4 reasons to reskill your workforce. Reskilling has long been associated with training employees who are about to leave the company, but data continues to show strong benefits for offering reskill opportunities for all workers.
Reskilling helps employees develop new skills beyond the scope of their current jobs. Often, reskilling programs are reserved for employees who will be laid off. Data, however, suggests that reskilling all employees can help improve retention, lower hiring costs, boost team morale and more.
In February 2020, McKinsey conducted a survey in which 87 percent of executives felt they were experiencing skill gaps in the workforce or expected them within a few years. The COVID-19 pandemic has also brought reskilling to the forefront, as work from home technology and other new challenges in the workforce have widened skill gaps even further.
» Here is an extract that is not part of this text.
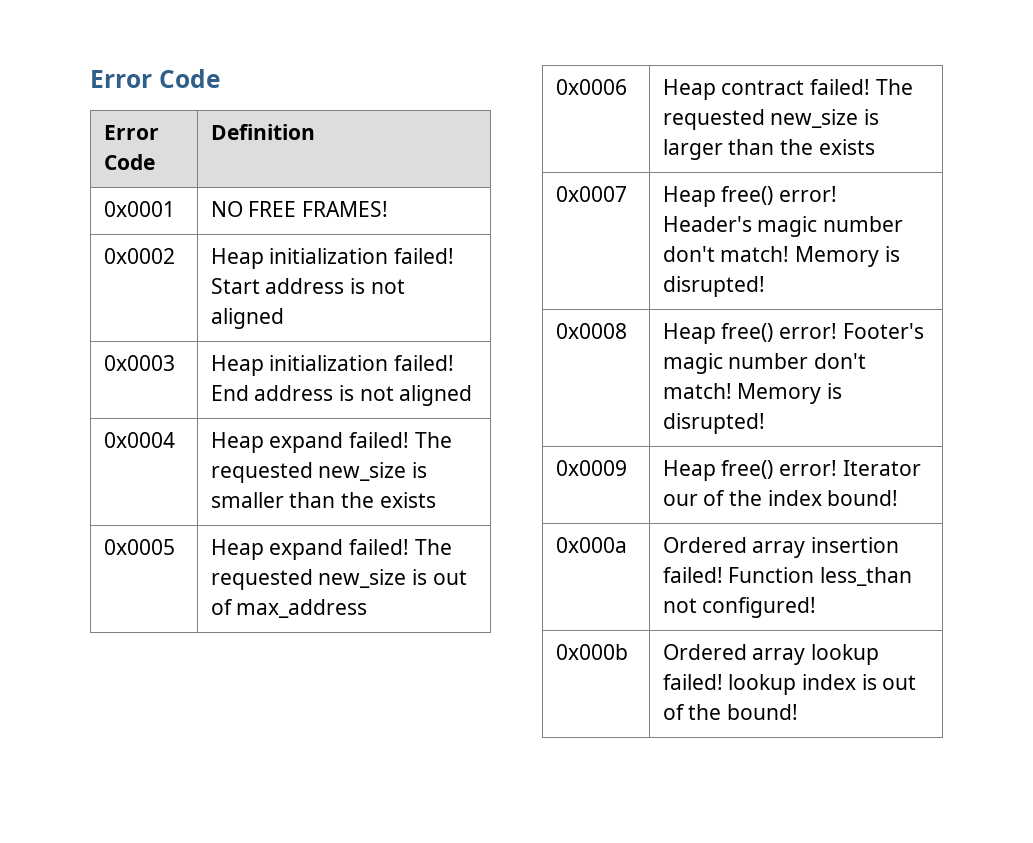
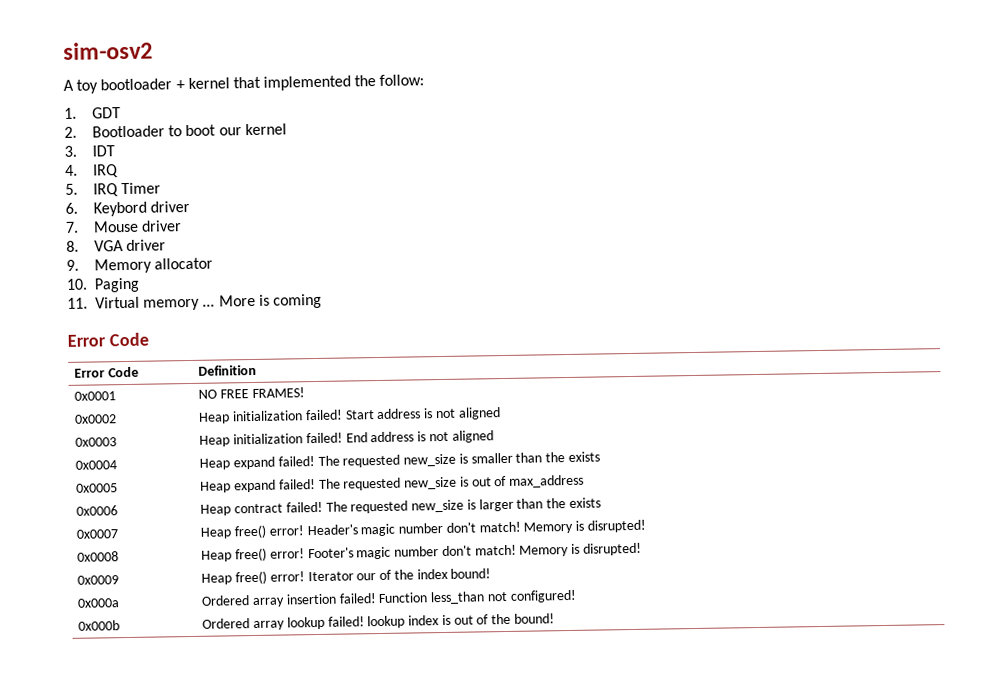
(90, 79) none -> [63,41,153,60] [63,74,425,94] [64,107,122,119] [64,123,287,138] [64,145,116,157] [65,164,120,178] [65,182,162,197] [65,200,191,217] [65,220,183,233] [66,239,167,252] [66,257,214,274] [66,277,141,293] [67,293,323,311] sim-osv2 // A toy bootloader + kernel that implemented the follow: // 1. GDT // 2. Bootloader to boot our kernel // 3. IDT // 4. IRQ // 5. IRQ Timer // 6. Keybord driver // 7. Mouse driver // 8. VGA driver // 9. Memory allocator // 10. Paging // 11. Virtual memory ... More is coming //

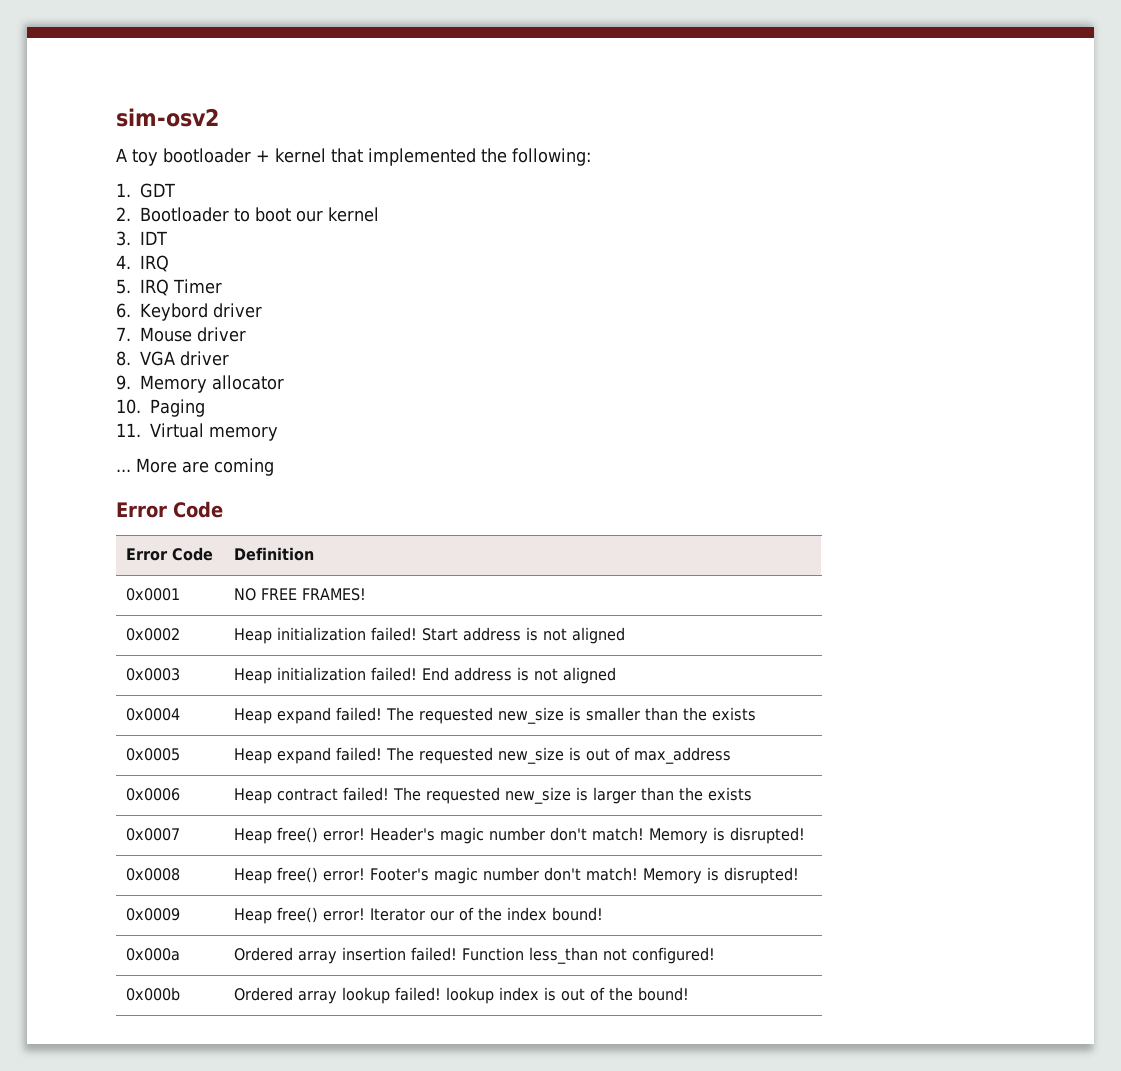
[379,74,425,86] follow: -> [512,148,591,166] following:
(201, 304) none -> (278, 433) //
[258,294,270,306] is -> [182,461,209,473] are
So why should you prioritize reskilling for all employees — not just those preparing to leave the company? Here are four key reasons to consider:
One of the most compelling reasons to reskill is that it can improve your employee retention rates, thus reducing the time, money and effort you spend on hiring and training new employees. Investing in employees’ skills shows them you care about their development and increases their desire to remain on at the company — an IBM study found that new employees are 42 percent more likely to stay if they are receiving the training they need to do their jobs properly.
2. Training and hiring costs.
Going hand-in-hand with retention rates, reskilling your workforce can lower your training and hiring costs. If you’re reskilling your employees, when a new position pops up you can hire someone internally by teaching them the responsibilities of the role, rather than having to look outside the company. Promoting internal mobility is also attractive to employees who want to see that their employer is dedicated to helping them grow and improve.
Committing to reskilling can also help attract new, top talent in an increasingly competitive job landscape. According to a Gallup poll, 87 percent of millennials — who make up the majority of the workforce — said that professional development is very important to them in a job. Maintaining those aforementioned low retention rates can also work in your favor for attracting talent, as it shows potential new hires that employees want to stay on at the company and suggests a positive work culture.
4. Employee morale.
Boosting company morale is an essential reason to consider reskilling. In addition to showing employees that you care and are invested in them, reskilling can improve employee confidence and, as a result, make them more committed to their jobs and to producing high-quality work. Per one 2020 study, 80 percent of employees said their confidence improved from reskilling training. Reskilling also gives employees a greater sense of job security, because it offers them the opportunity to learn skills outside of their role, and protects them in case their current position is eliminated.
Once you’ve decided to reskill your employees and identified any glaring skills gaps within your company, the process can take on a variety of forms, from focusing on digital skills to creating a job shadowing program to facilitate peer learning. Provide your team members with encouragement to grow and offer them the tools to facilitate that development.